From the Straits Times in Singapore:
Botanists discover new orchid species
SAN FRANCISCO – SCIENTISTS announced the discovery of a rare, new orchid species that flourishes only in the wet meadows of a beloved portion of California’s Yosemite National Park.
Botanist Alison Colwell said the species’ minute, tennis-ball yellow flowers were not what first led her to it, but rather the smell of sweaty feet the Yosemite bog-orchid emits to attract would-be pollinators.
‘I was out surveying clovers one afternoon, and I started smelling something.
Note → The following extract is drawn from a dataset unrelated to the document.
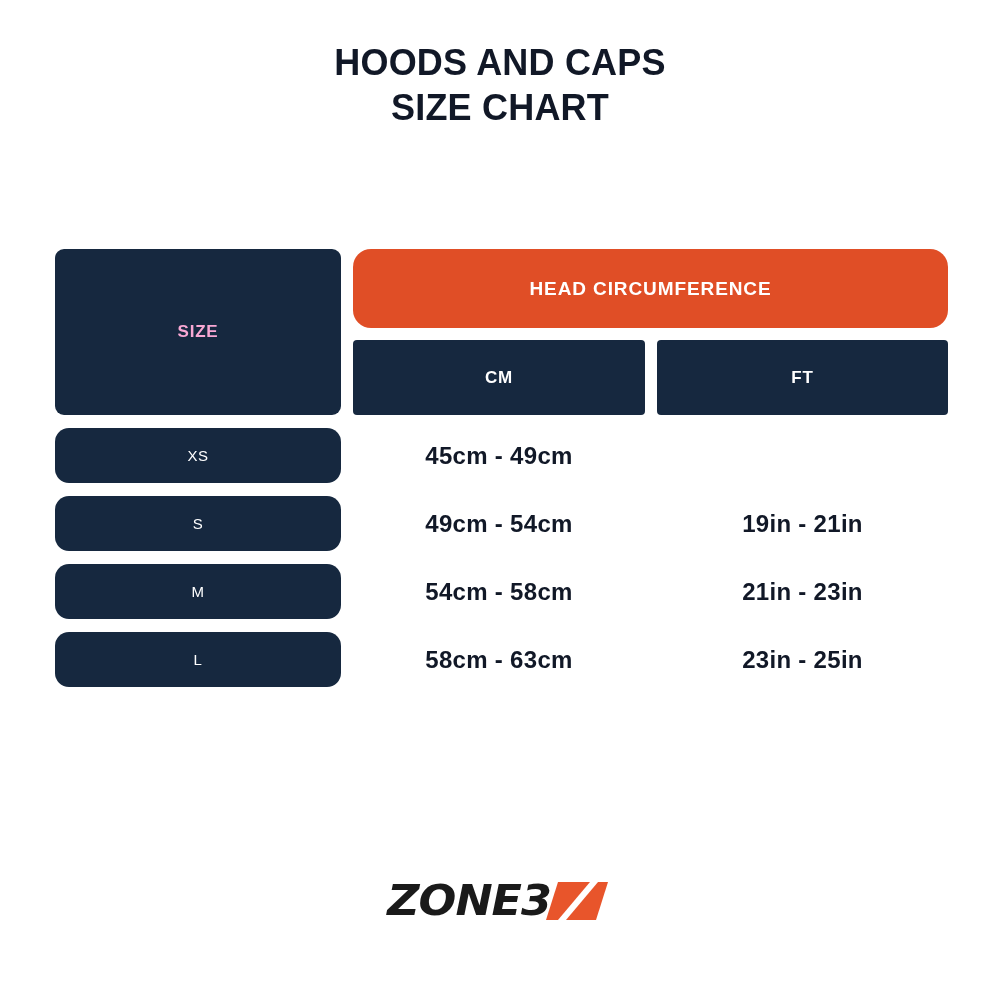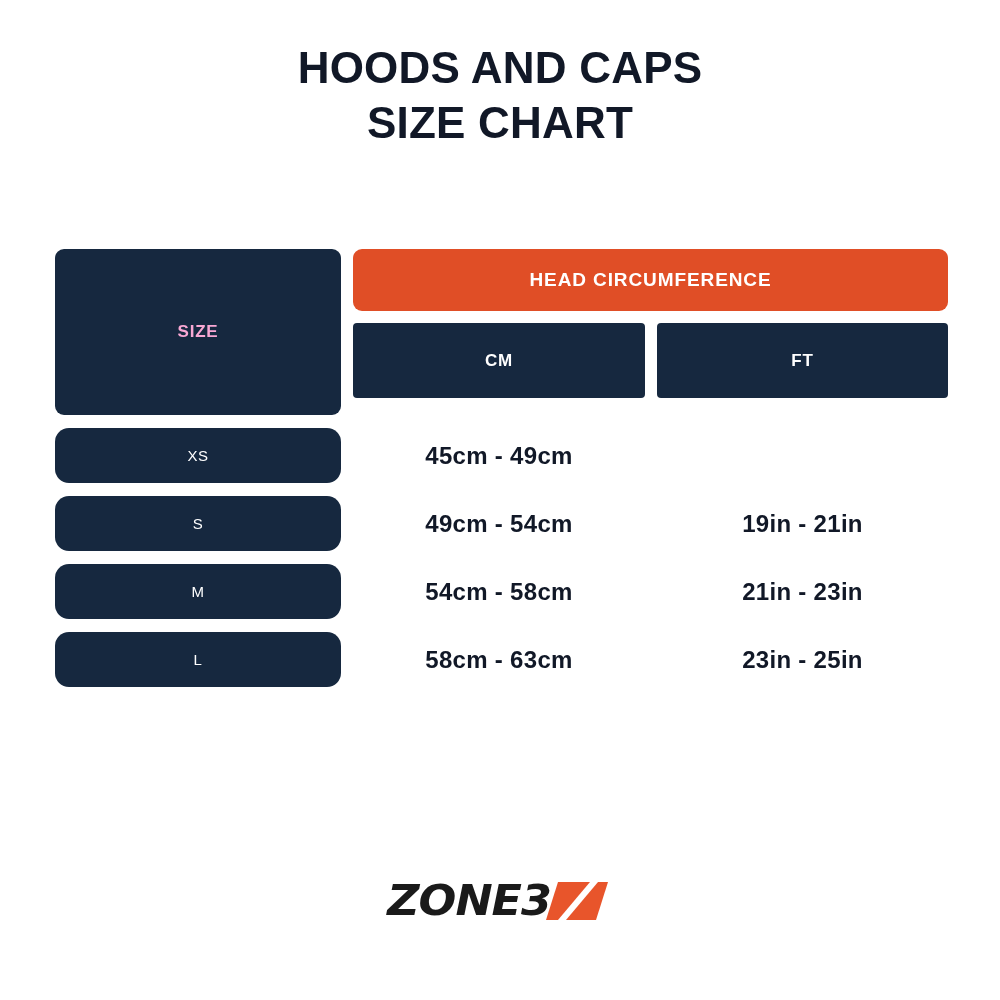"HOODS AND CAPS" .title-line { font-size: 44px -> 36px }
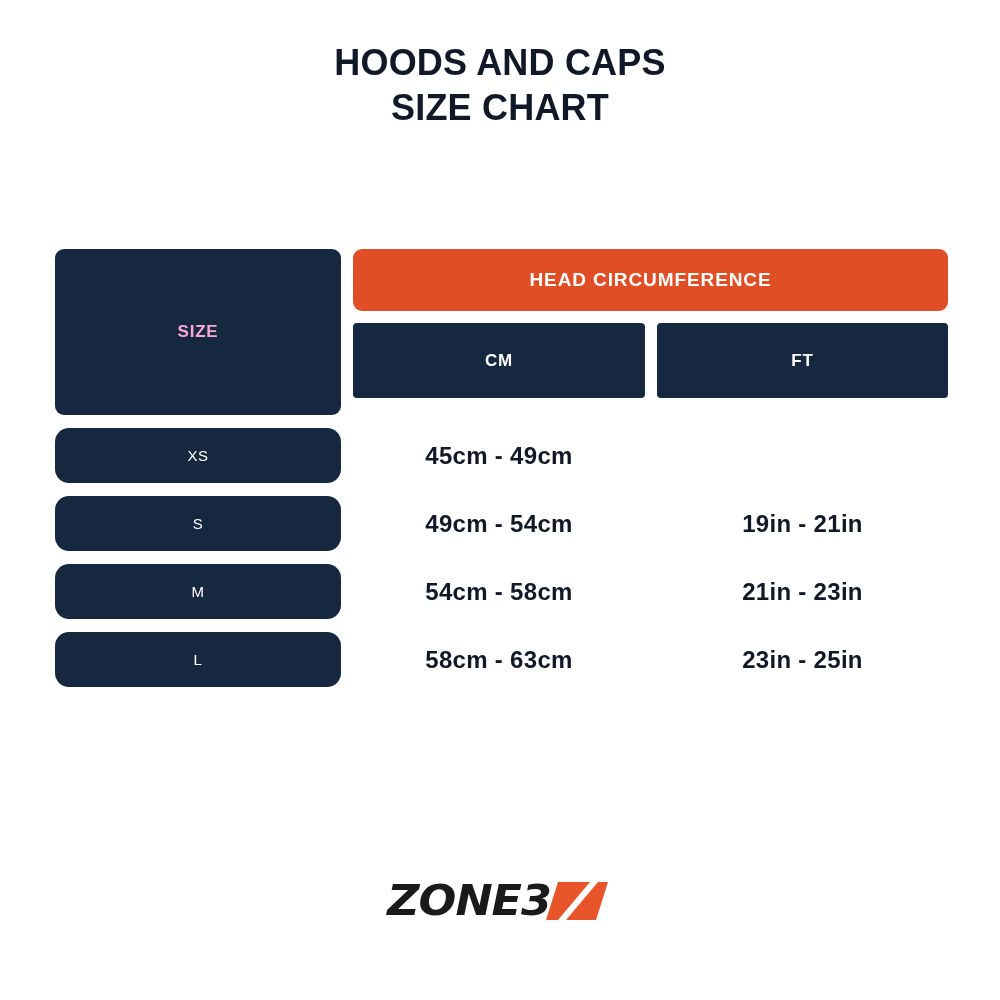"HEAD CIRCUMFERENCE" .meas-title { border-radius: 9px -> 18px; height: 62px -> 79px }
I was like, ‘Eew, what’s that?” said Ms Colwell, who works for the US Geological Survey in El Portal, California.
‘It smelled like a horse corral on a hot afternoon,’ she added.
The plant, which is the only known orchid species endemic to California’s Sierra Nevada range, grows in spring-fed areas between 1,800m and 2,700m, Ms Colwell said.
All nine sites where the orchid has been spotted are inside the park, some adjacent to areas popular among visitors, according to an article announcing the species’ discovery published in Madrono, a journal of the California Botanical Society.
The species is not likely to have any commercial value since its flowers are less than a quarter of an inch wide, but some orchid lovers were so enthused by the news they began planning cross-country trips to see its delicate summer blooms.
Ms Colwell, one of three scientists credited with the discovery, said the bog-orchid is thought to have persisted in the upland meadows south of Yosemite Valley, which nourished unique plant species because the area never froze under glacial cover.
At least seven other rare plant species have been found there, including the Yosemite onion, Yosemite woolly sunflower and Bolander’s clover.
Park officials said they would not release details about where the plant was found because they were concerned visitors might love it to death.
‘There’s concern that it will get trampled,’ said ranger Adrienne Freeman.
A botanist named George Henry Grinnell collected the first Yosemite bog-orchid in 1923 and sent the dried, pressed flower to an herbarium that later gave its collections to Rancho Santa Ana Botanic Garden, Ms Colwell said.
Ron Coleman, a visiting scientist at the garden, was combing through the collection one Friday morning in July 1993 when he found the original specimen on a herbarium sheet ringed with notes handwritten by Grinnell, who believed the flower was related to the green bog-orchid.
Orchids are the largest plant family in nature with some 30,000 species worldwide.